YILDIZ B., ÇAKICI F., KATAYAMA T., YILMAZ H.

JOURNAL OF MARINE SCIENCE AND TECHNOLOGY, vol.21, no.1, pp.48-56, 2016 (SCI-Expanded) identifier identifier

  • Publication Type: Article / Article
  • Volume: 21 Issue: 1
  • Publication Date: 2016
  • Doi Number: 10.1007/s00773-015-0331-4
  • Journal Name: JOURNAL OF MARINE SCIENCE AND TECHNOLOGY
  • Journal Indexes: Science Citation Index Expanded (SCI-EXPANDED), Scopus
  • Page Numbers: pp.48-56
  • Keywords: Roll damping, Shallow draft, URANS, Ikeda's method, SURFACE COMBATANT
  • Yıldız Technical University Affiliated: Yes

Abstract

It is analytically difficult to calculate roll damping of ships due to the effects of viscosity.
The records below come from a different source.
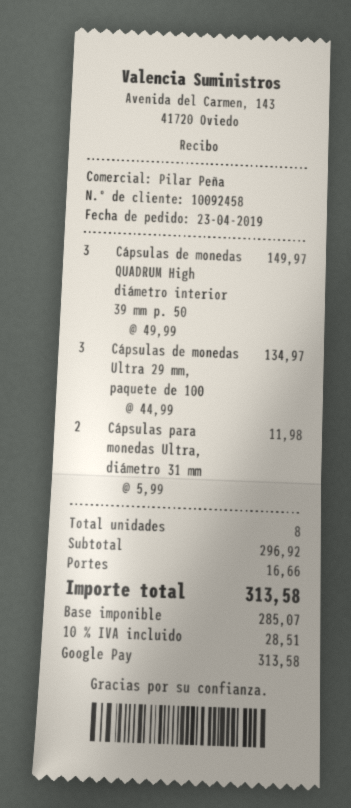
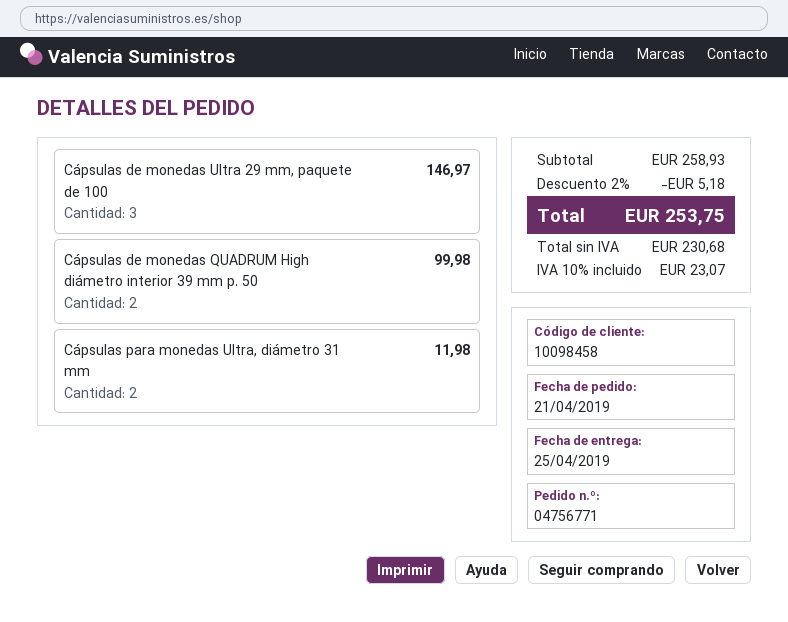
order date: 2019-04-23 -> 2019-04-21
customer number: 10092458 -> 10098458
Cápsulas de monedas QUADRUM High diámetro interior 39 mm p. 50: 3 for 149.97 -> 2 for 99.98
Cápsulas de monedas Ultra 29 mm, paquete de 100: 3 for 134.97 -> 3 for 146.97
subtotal: 296.92 -> 258.93
discount: none -> 2% = 5.18
shipping: 16.66 -> none
net: 285.07 -> 230.68
tax: 10% = 28.51 -> 10% = 23.07
total: 313.58 -> 253.75

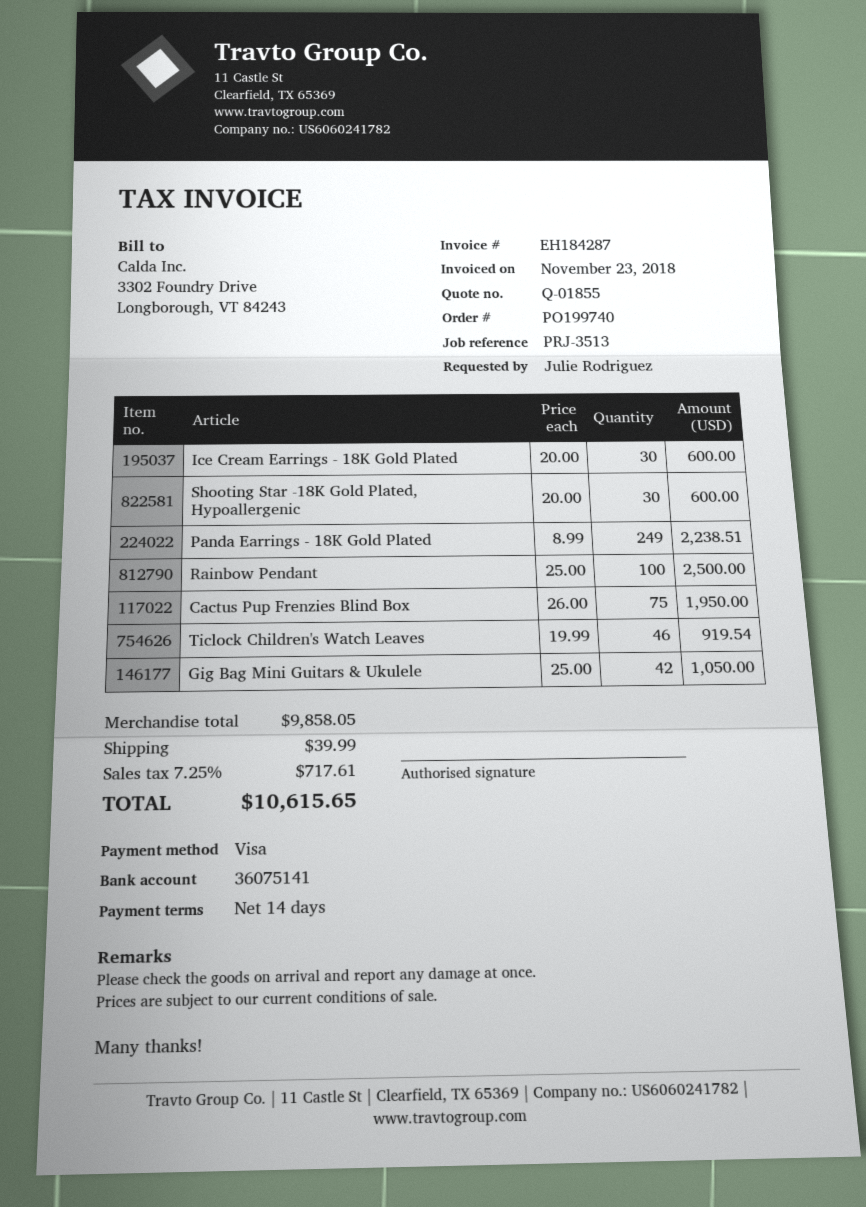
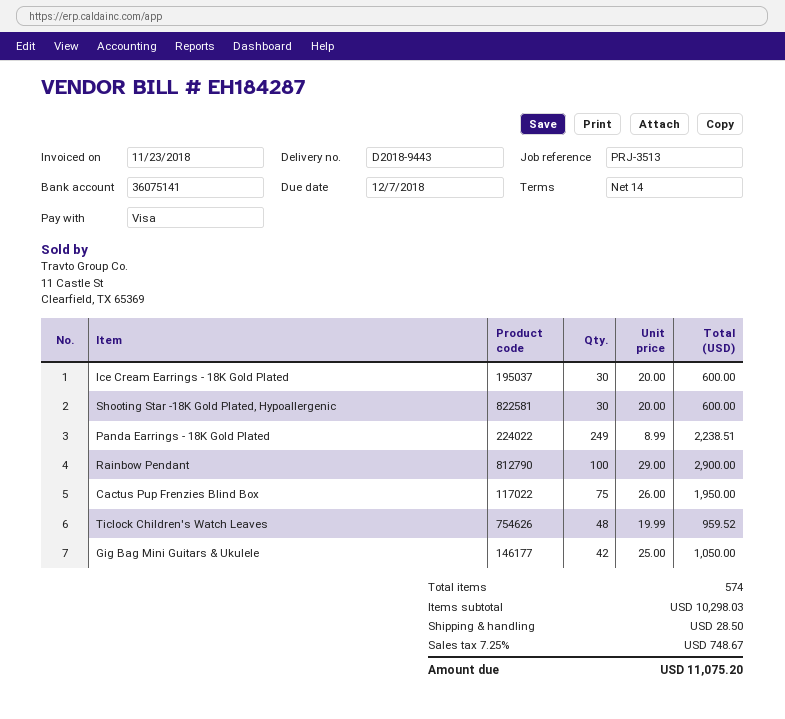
Rainbow Pendant: 100 x 25.00 = 2500.00 -> 100 x 29.00 = 2900.00
Ticlock Children's Watch Leaves: 46 x 19.99 = 919.54 -> 48 x 19.99 = 959.52
subtotal: 9858.05 -> 10298.03
shipping: 39.99 -> 28.50
tax: 7.25% = 717.61 -> 7.25% = 748.67
total: 10615.65 -> 11075.20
Therefore, computational fluid dynamics (CFD) has become a powerful tool in predicting roll damping recently. The unsteady flow around a forced rolling hull section with bilge keels can be calculated using a commercial URANS code which includes the viscous effects. In this study, two-dimensional (2D) roll damping calculations for a S60 midsection with bilge keels including free surface effects are performed for shallow draft case. The first objective of the study is to show whether the URANS code can be used to predict roll damping coefficient correctly. The second one is to show why Ikeda's estimation method is insufficient at shallow draft case. Sinusoidal forced roll motion calculation method of roll damping moment with the help of a sliding interface and a fixed roll axis is successfully applied to predict roll damping coefficient. The calculations are carried out for different roll motion periods and amplitudes to validate the accuracy of the URANS code for different cases. Numerical results are compared with experiments, which were carried out at the towing tank facility of Osaka Prefecture University (OPU), and Ikeda's estimation method. The results show that the URANS code is capable of predicting roll damping coefficients in a good agreement with experimental results and can be used further to develop a better model for prediction of roll damping.